§ Aim of the task: Go to the line in the entries below that holds "[110,230,285,248] (/mnt/leafdata). ->" and repeat exactly from there through the line that holds "(372, 966) none", inclusive.

§ Dataset records:
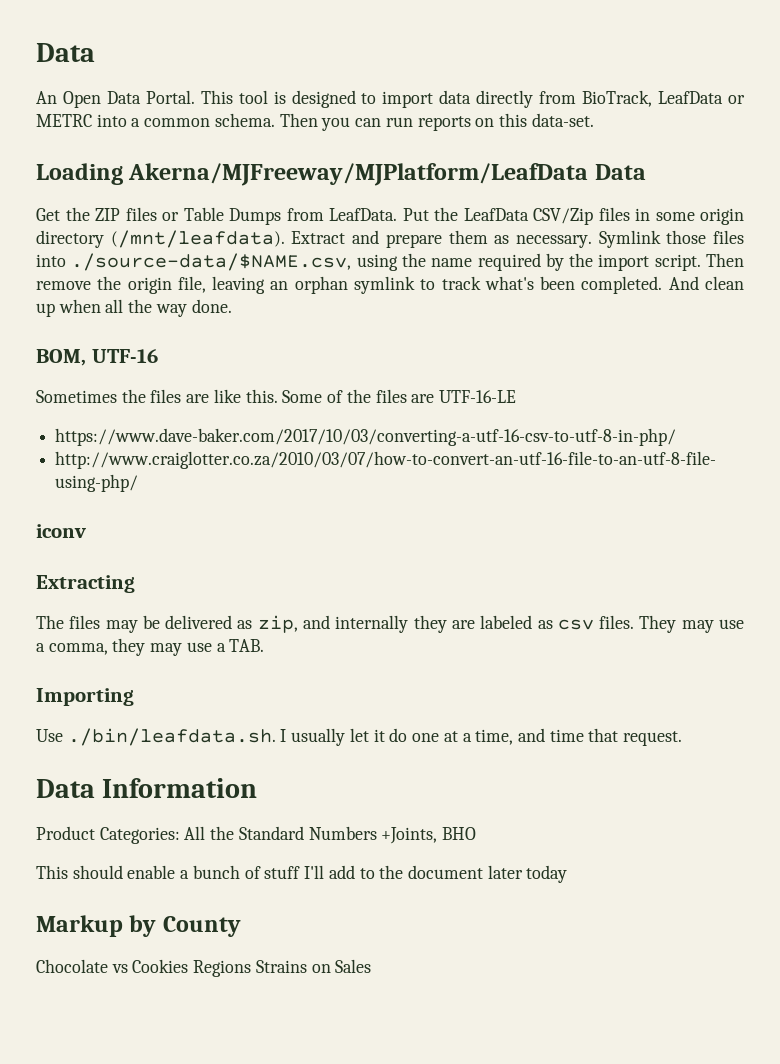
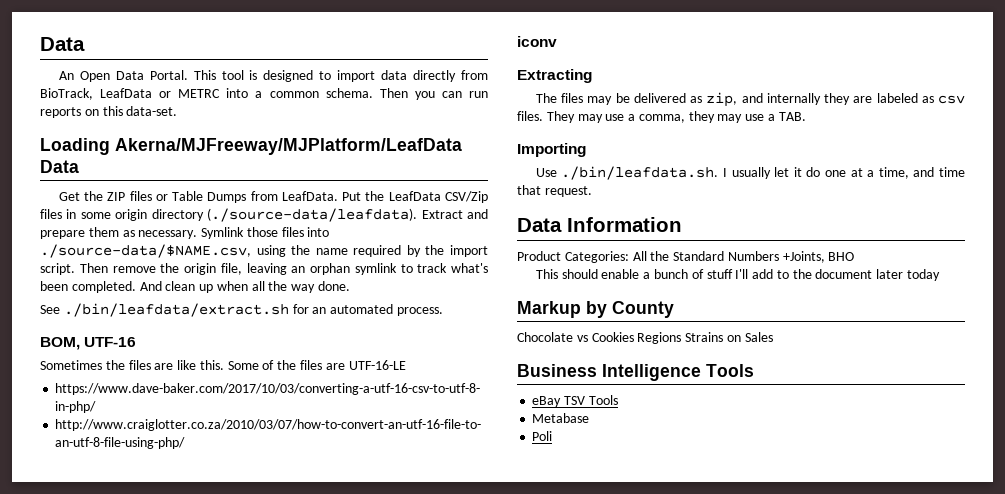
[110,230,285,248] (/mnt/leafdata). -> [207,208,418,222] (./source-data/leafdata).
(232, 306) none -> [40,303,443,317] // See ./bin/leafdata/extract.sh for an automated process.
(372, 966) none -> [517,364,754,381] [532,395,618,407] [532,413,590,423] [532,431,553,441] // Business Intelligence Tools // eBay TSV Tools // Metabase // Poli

* * *

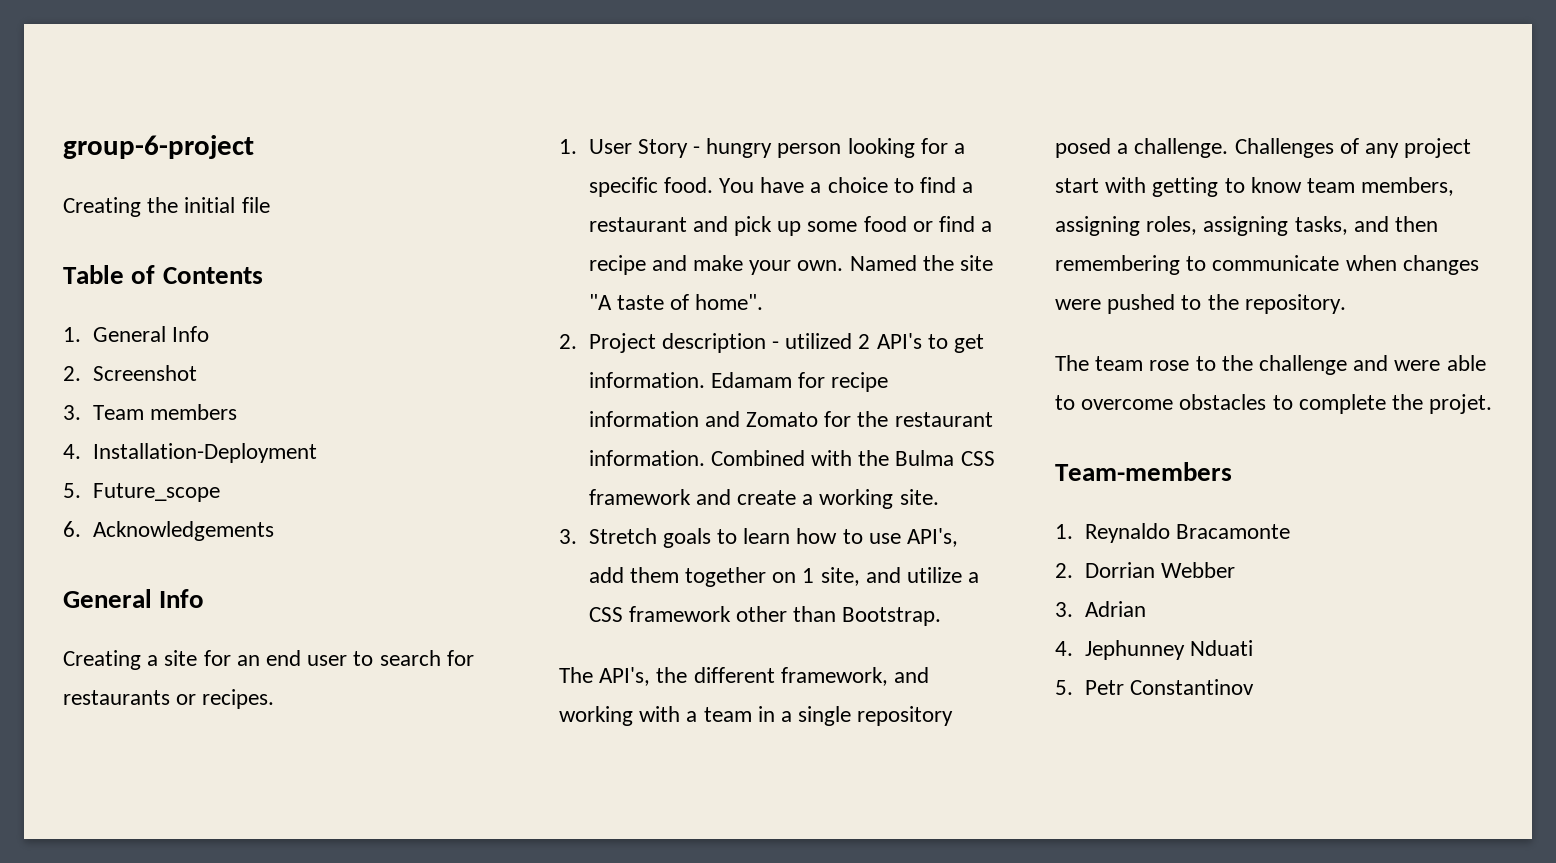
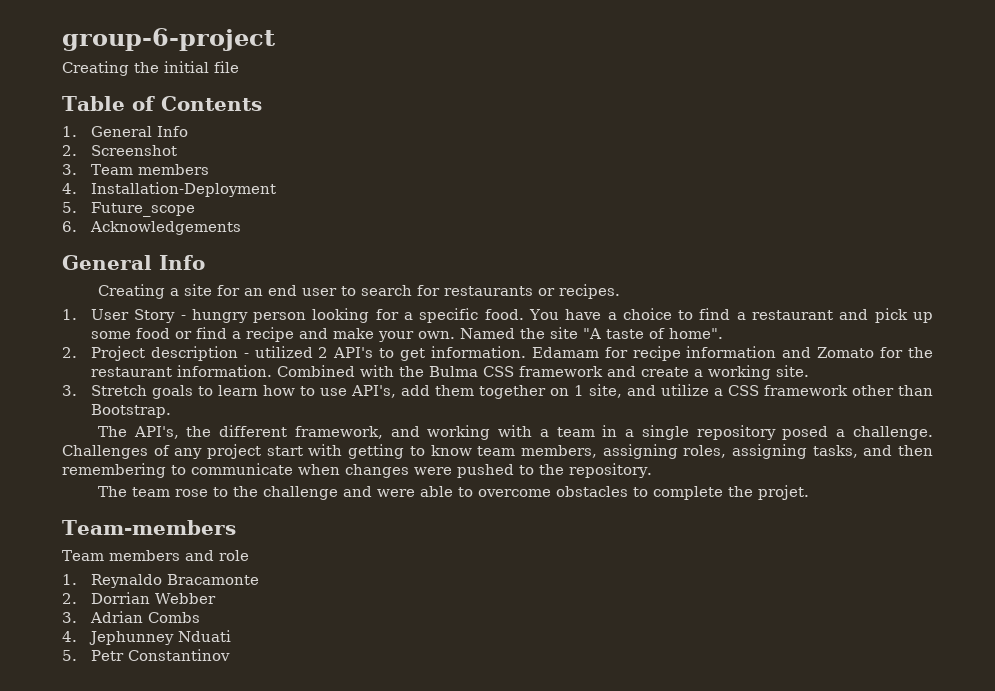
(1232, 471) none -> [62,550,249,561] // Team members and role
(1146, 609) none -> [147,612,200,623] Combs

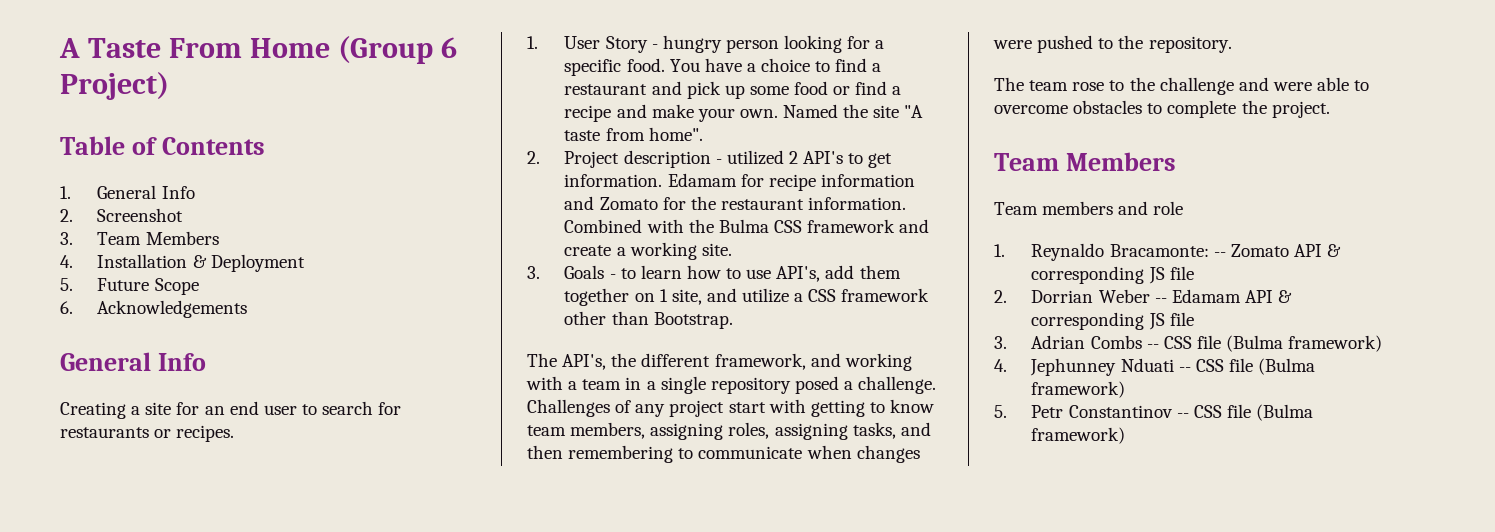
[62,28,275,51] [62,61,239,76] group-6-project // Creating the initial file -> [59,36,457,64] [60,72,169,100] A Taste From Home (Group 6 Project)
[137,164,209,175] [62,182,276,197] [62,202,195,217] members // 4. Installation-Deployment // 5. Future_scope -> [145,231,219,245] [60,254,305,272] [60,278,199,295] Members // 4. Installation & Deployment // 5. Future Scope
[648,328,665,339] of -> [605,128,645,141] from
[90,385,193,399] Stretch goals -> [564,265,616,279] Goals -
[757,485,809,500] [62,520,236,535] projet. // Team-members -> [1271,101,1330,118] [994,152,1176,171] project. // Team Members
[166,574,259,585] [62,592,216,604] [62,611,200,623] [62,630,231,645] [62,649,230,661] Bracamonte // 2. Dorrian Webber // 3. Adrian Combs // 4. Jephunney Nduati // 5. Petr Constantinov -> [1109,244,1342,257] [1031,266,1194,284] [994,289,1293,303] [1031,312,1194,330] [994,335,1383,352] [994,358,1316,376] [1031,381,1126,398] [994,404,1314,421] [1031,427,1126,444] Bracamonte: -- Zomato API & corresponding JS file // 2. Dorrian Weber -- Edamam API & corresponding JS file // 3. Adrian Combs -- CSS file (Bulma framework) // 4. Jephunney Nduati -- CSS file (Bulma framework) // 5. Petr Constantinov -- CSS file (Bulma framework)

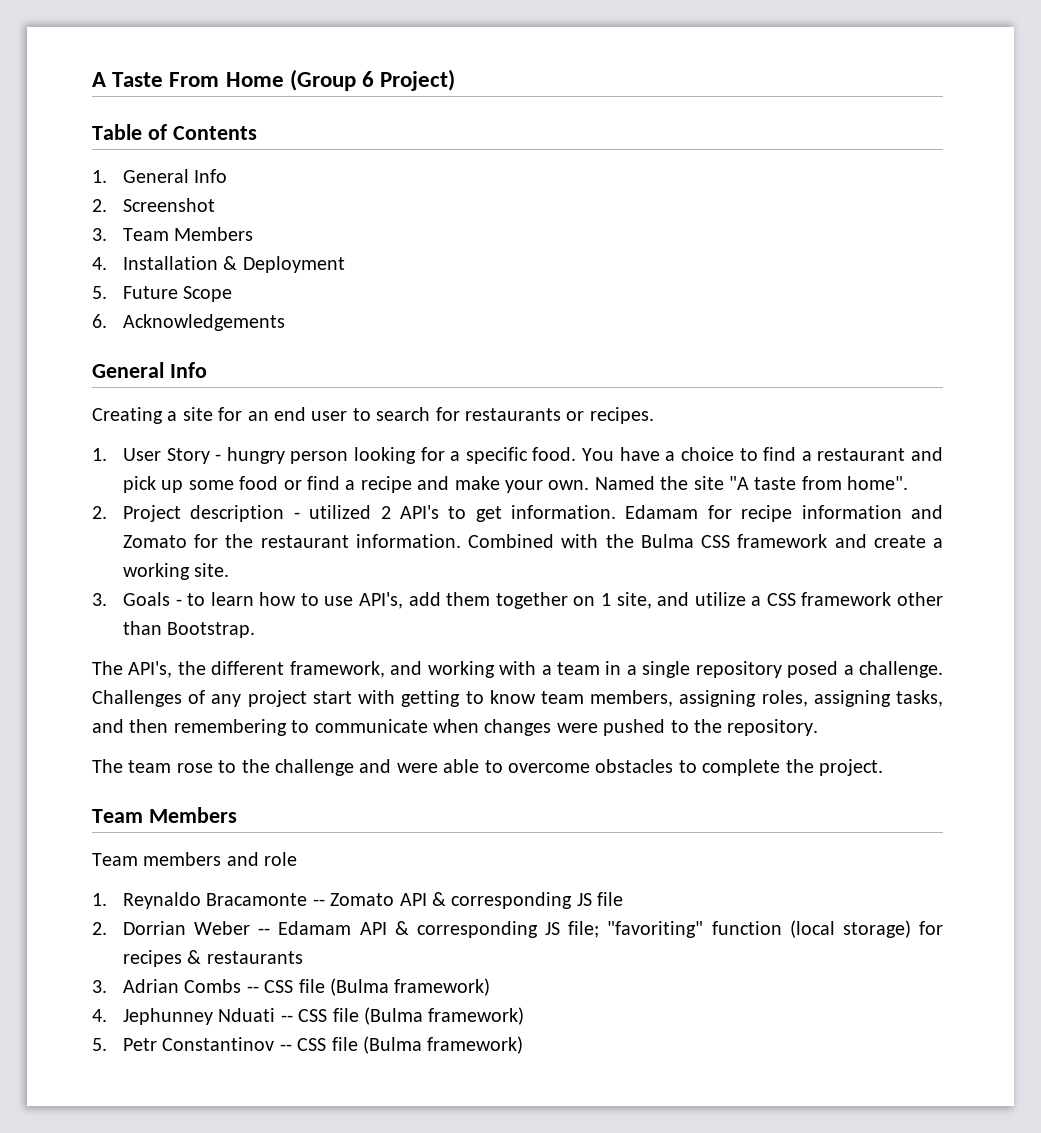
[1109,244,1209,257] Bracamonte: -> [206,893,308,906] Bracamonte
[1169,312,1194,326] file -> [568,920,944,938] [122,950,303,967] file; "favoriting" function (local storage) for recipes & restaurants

§ Response to the task:
[110,230,285,248] (/mnt/leafdata). -> [207,208,418,222] (./source-data/leafdata).
(232, 306) none -> [40,303,443,317] // See ./bin/leafdata/extract.sh for an automated process.
(372, 966) none -> [517,364,754,381] [532,395,618,407] [532,413,590,423] [532,431,553,441] // Business Intelligence Tools // eBay TSV Tools // Metabase // Poli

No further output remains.